**SUPPLIED DATA:**
<<<<

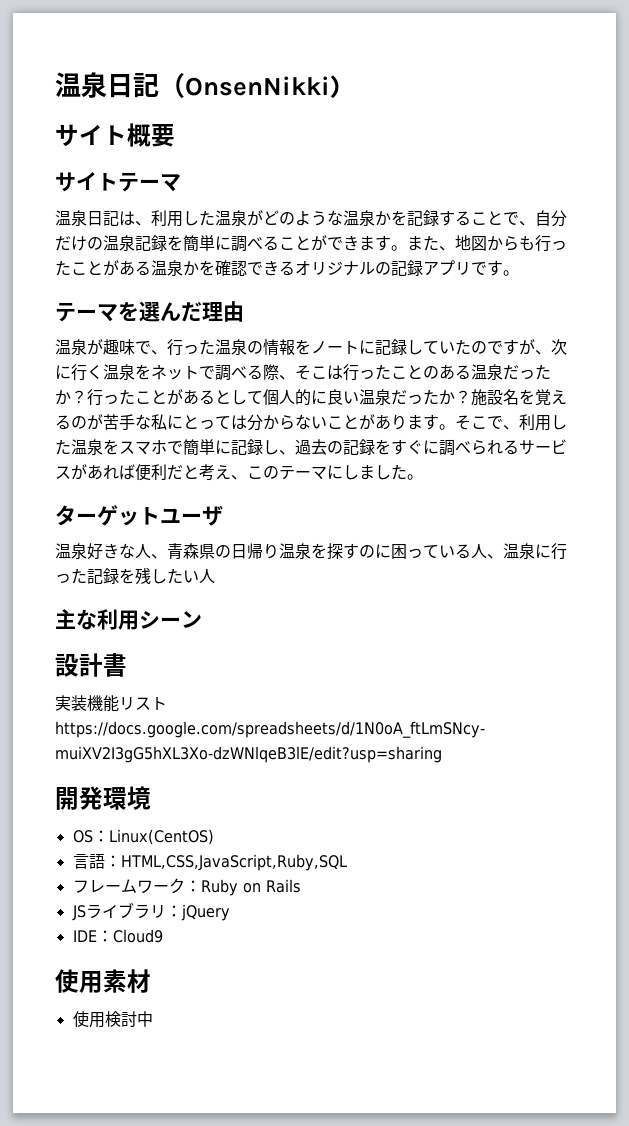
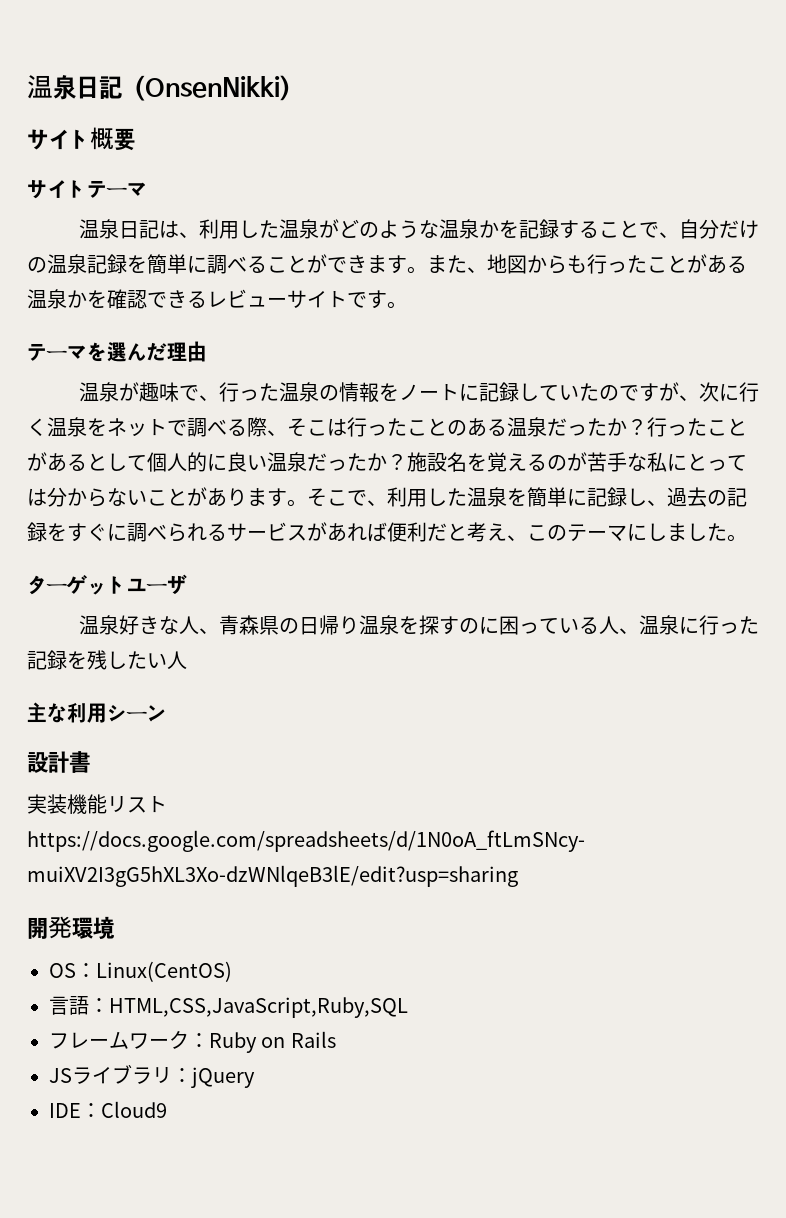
[295,260,471,276] オリジナルの記録アプリ -> [207,289,347,308] レビューサイト
[119,440,183,455] スマホで -> (527, 497) none
[55,969,151,993] [72,1011,153,1028] // 使用素材 // 使用検討中 -> (167, 1109) none

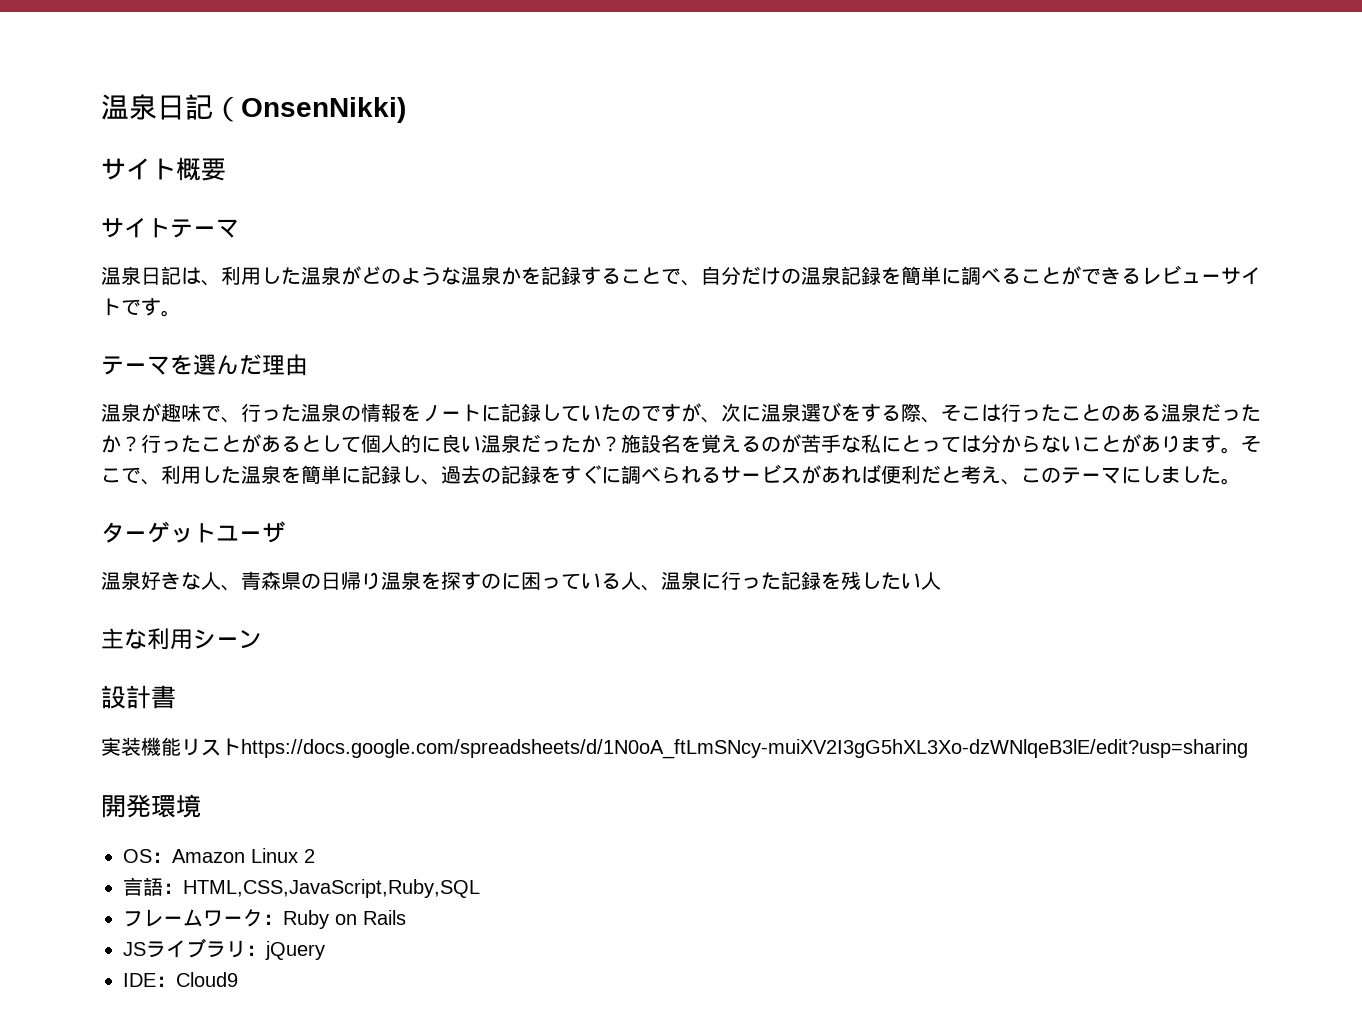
[367,254,747,274] [27,289,187,309] ます。また、地図からも行ったことがある温泉かを確認でき -> (1121, 276) none
[738,382,759,402] [27,417,227,437] 行く温泉をネットで調べ -> [761,402,881,422] 温泉選びをす
[96,961,232,982] Linux(CentOS) -> [172,848,315,863] Amazon Linux 2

>>>>

**TASK DIRECTIONS:**
Set down exactly, line for line, the data from the line that contains "[55,969,151,993] [72,1011,153,1028] //" through its last line, keeping pictures out.

**WRITTEN ANSWER:**
[55,969,151,993] [72,1011,153,1028] // 使用素材 // 使用検討中 -> (167, 1109) none

[367,254,747,274] [27,289,187,309] ます。また、地図からも行ったことがある温泉かを確認でき -> (1121, 276) none
[738,382,759,402] [27,417,227,437] 行く温泉をネットで調べ -> [761,402,881,422] 温泉選びをす
[96,961,232,982] Linux(CentOS) -> [172,848,315,863] Amazon Linux 2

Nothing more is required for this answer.